When my sisters and I first came to live with her, she hadn’t let up on us until she’d known we would be okay, and I was doing the same for her.
“Have you decided where to live yet?” Summer asked. Her blond hair was kissed by a reddish tint and secured in a high ponytail. Somehow she still looked office ready when she was in worn jeans and a camisole. Her cowboy boots were almost as colorful as the ones Junie wore on the road.
“Not yet.” I kicked the toe of my own plain brown boot in the grass at the base of a metal fence post. “Scarlett offered me a room, of course, but I don’t want to be in the way.
I mean, I could be Super Auntie and help Chance with his homework and be on baby duty so Scarlett and Tate can nap, but I can do that from here, too. ”
“She’s pregnant again.” Autumn snorted and scratched at the star on the forehead of Tenpin, a roan gelding who loved attention and treats and knew when we were home he’d get both. “I don’t think it’s napping they’re doing.”
“Gross.” I snickered anyway. When I was at home, when we were all home, I devolved into the youngest, allegedly most spoiled, child. “Tenor said he wears earplugs at night, just in case he might overhear anything.”
“Teller is probably ready to record it and use it for blackmail.” Summer combed her fingers through Tenpin’s wiry mane.
I squinted at her, the sun obnoxiously bright during the day.
“Tate would blast it as a badge of pride, and Scarlett might blush like she was embarrassed, but you know she’s proud as hell.
” Sadness crashed over me, a surprise wave of grief that wouldn’t go away.
“I’m glad they’re having a baby. Gives Mama something to look forward to. ”
“Yeah,” Autumn said sadly. “Daddy Bailey loved welcoming babies into the family.”
“Daddy Bailey had two passions—bourbon and family.” Summer started a small braid in Tenpin’s mane. “Ranching was a close third.”
“Probably why he kept taking on fosters. He loved working with children.” And with one foster in particular who Daddy must’ve taken an interest in more than any of us knew. “Are any going to be at the funeral?”
Myles wouldn’t show. He wouldn’t leave the empire he’d built with his own hands. How long would pass before he even knew?
How’d he handled my departure? I’d thought of him constantly in the days I’d been home. His strong, talented hands. That wickedly skilled tongue of his.
I almost groaned.
“Looking a little flushed there.” Autumn squinted at me. Her gaze narrowed on me the same way she must study students who claimed to have a tummy bug. “Jet lag?”
I rolled my eyes. “I was in the same time zone, Autumn.”
“And what were you doing in that time zone?” she asked primly.

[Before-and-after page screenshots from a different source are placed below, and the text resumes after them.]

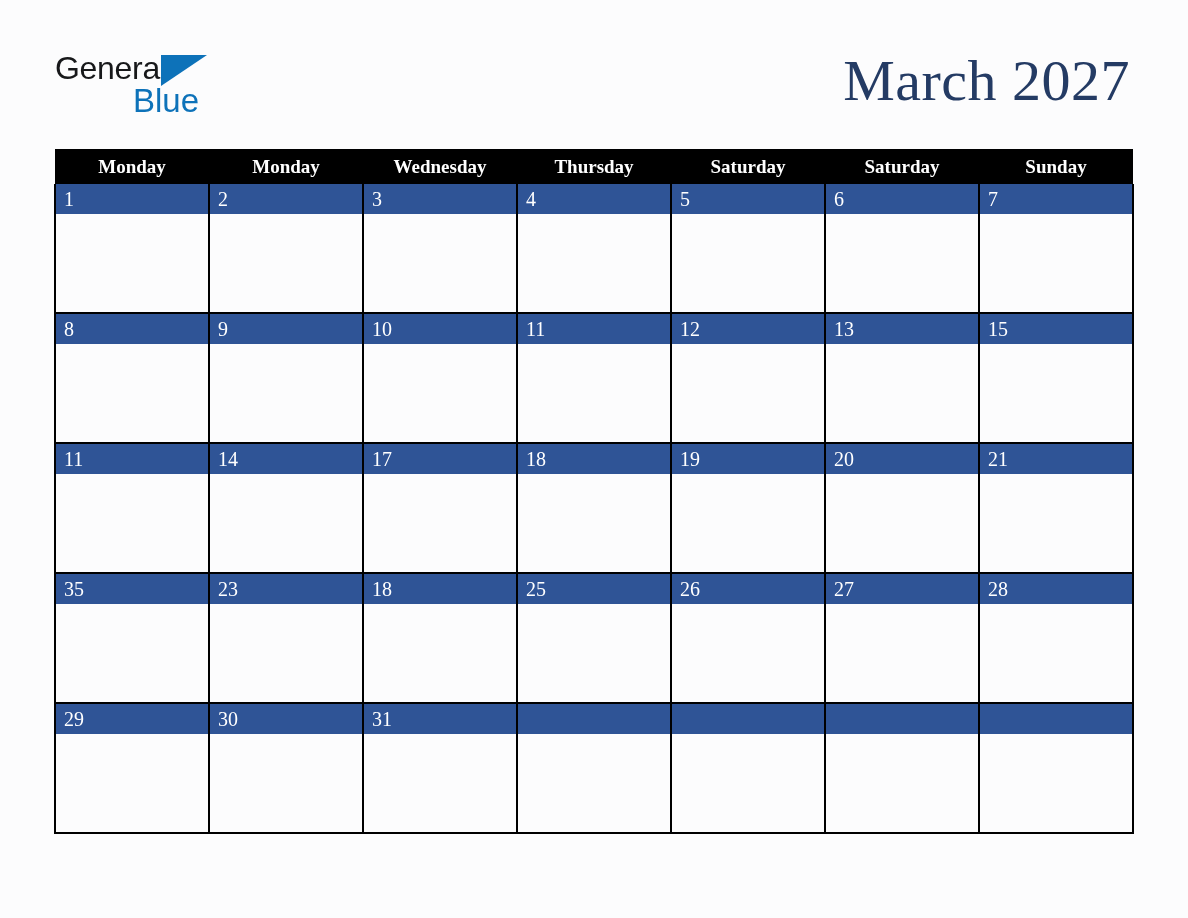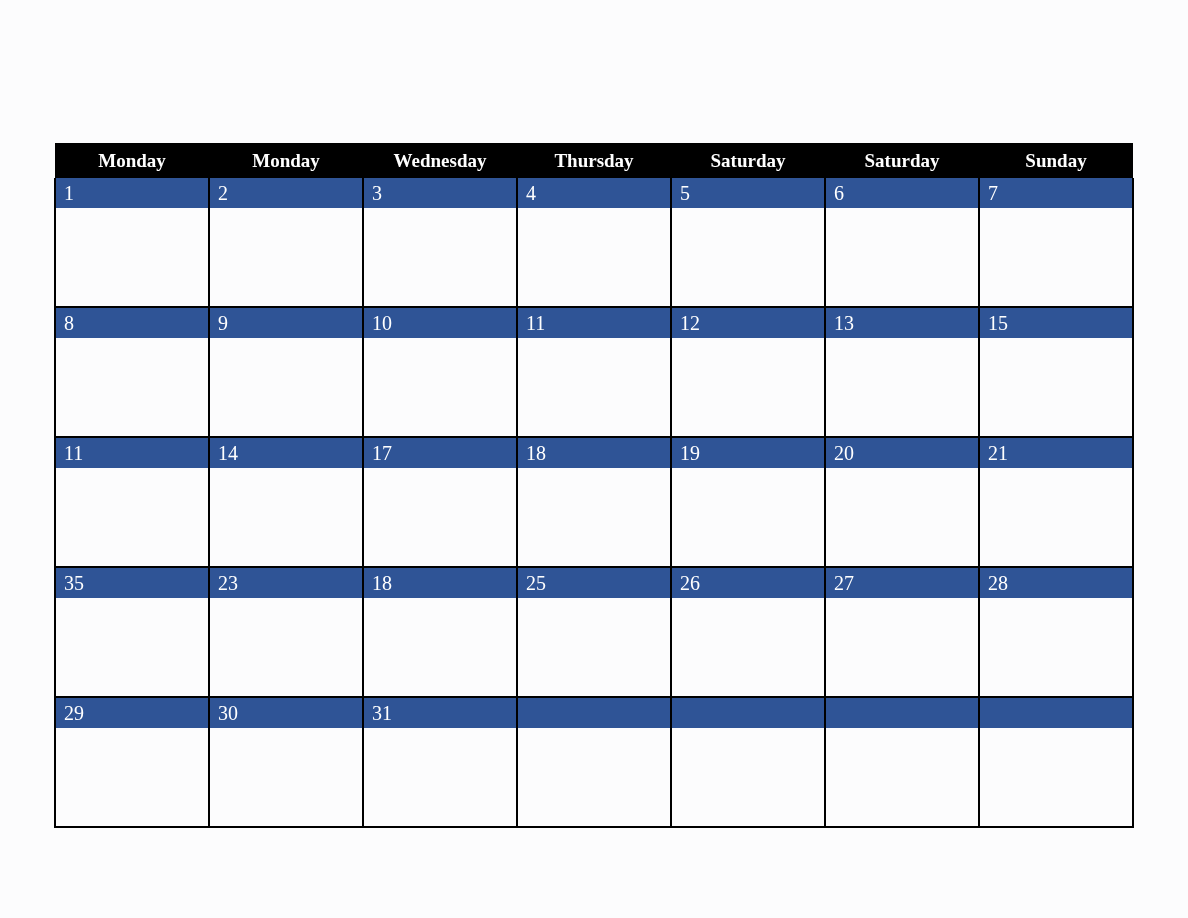"General" div.logo { html: none -> <div> <div> <span>General</span> <span></span> </div> <span>Blue</span> </div> }
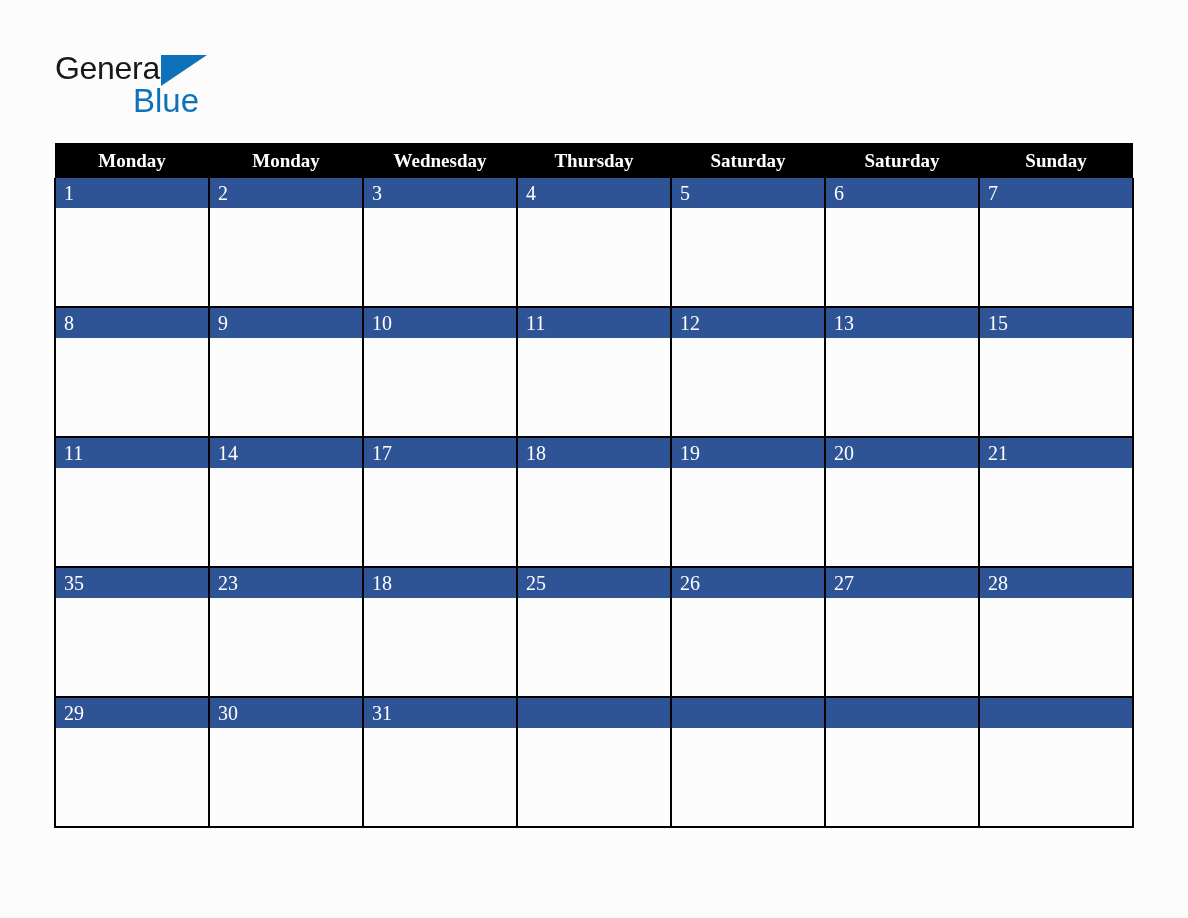"March 2027" div.month-title { html: none -> <div>March 2027</div> }
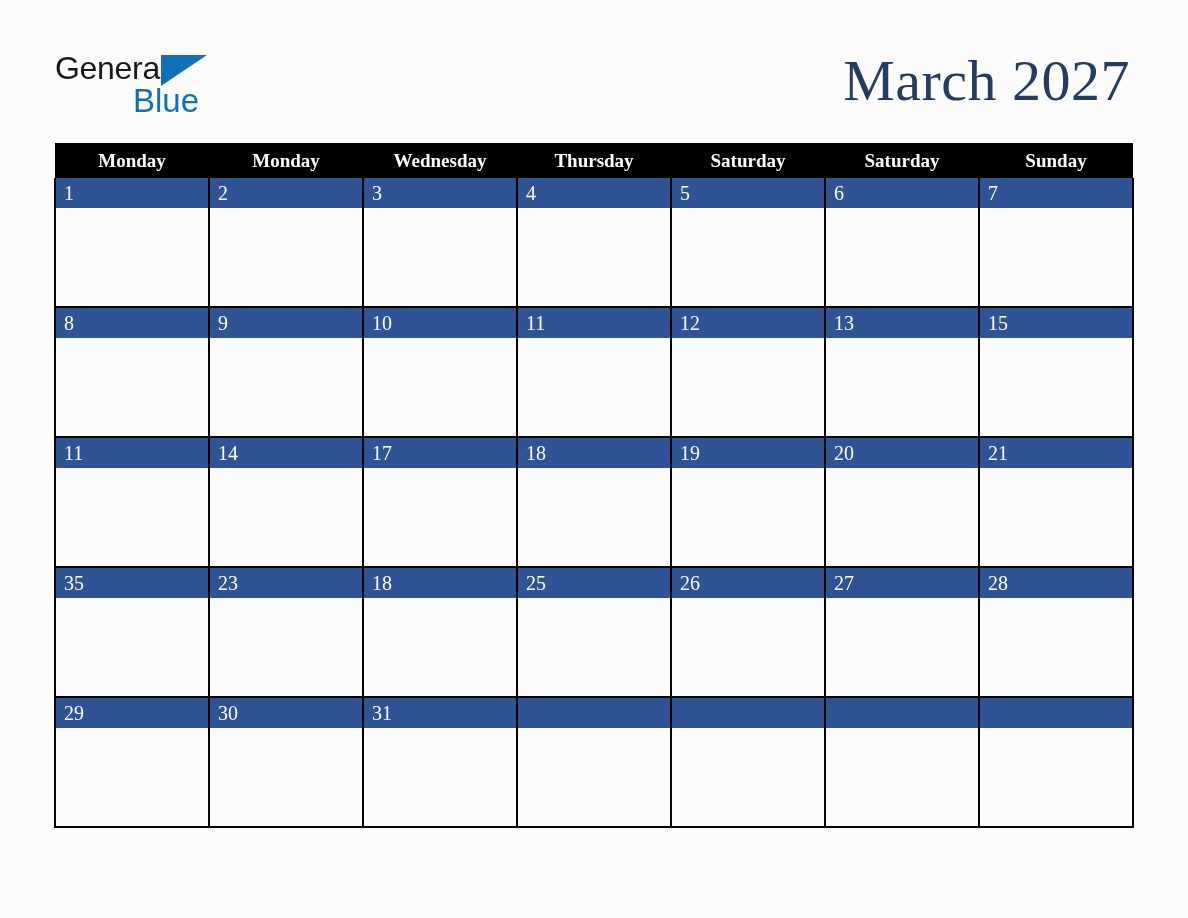"Monday" .calendar { top: 143px -> 149px }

“Work.” More than the sun heated my cheeks. I was a terrible liar, and my sisters knew it.
“Who’s getting some?” Junie jogged toward us, the pink ends of her hair flying under her hat.
Her belt buckle rivaled the size of a top bull rider’s, but her jeans were a pristine blue, so sharp they should crackle while she walked, and her button-up purple shirt wasn’t buttoned but tied at the waist.
“Geez, Junie.” Summer put her hands on her hips. “Are you putting on a performance tonight?”
Junie glanced down at herself with a confused frown. “What?”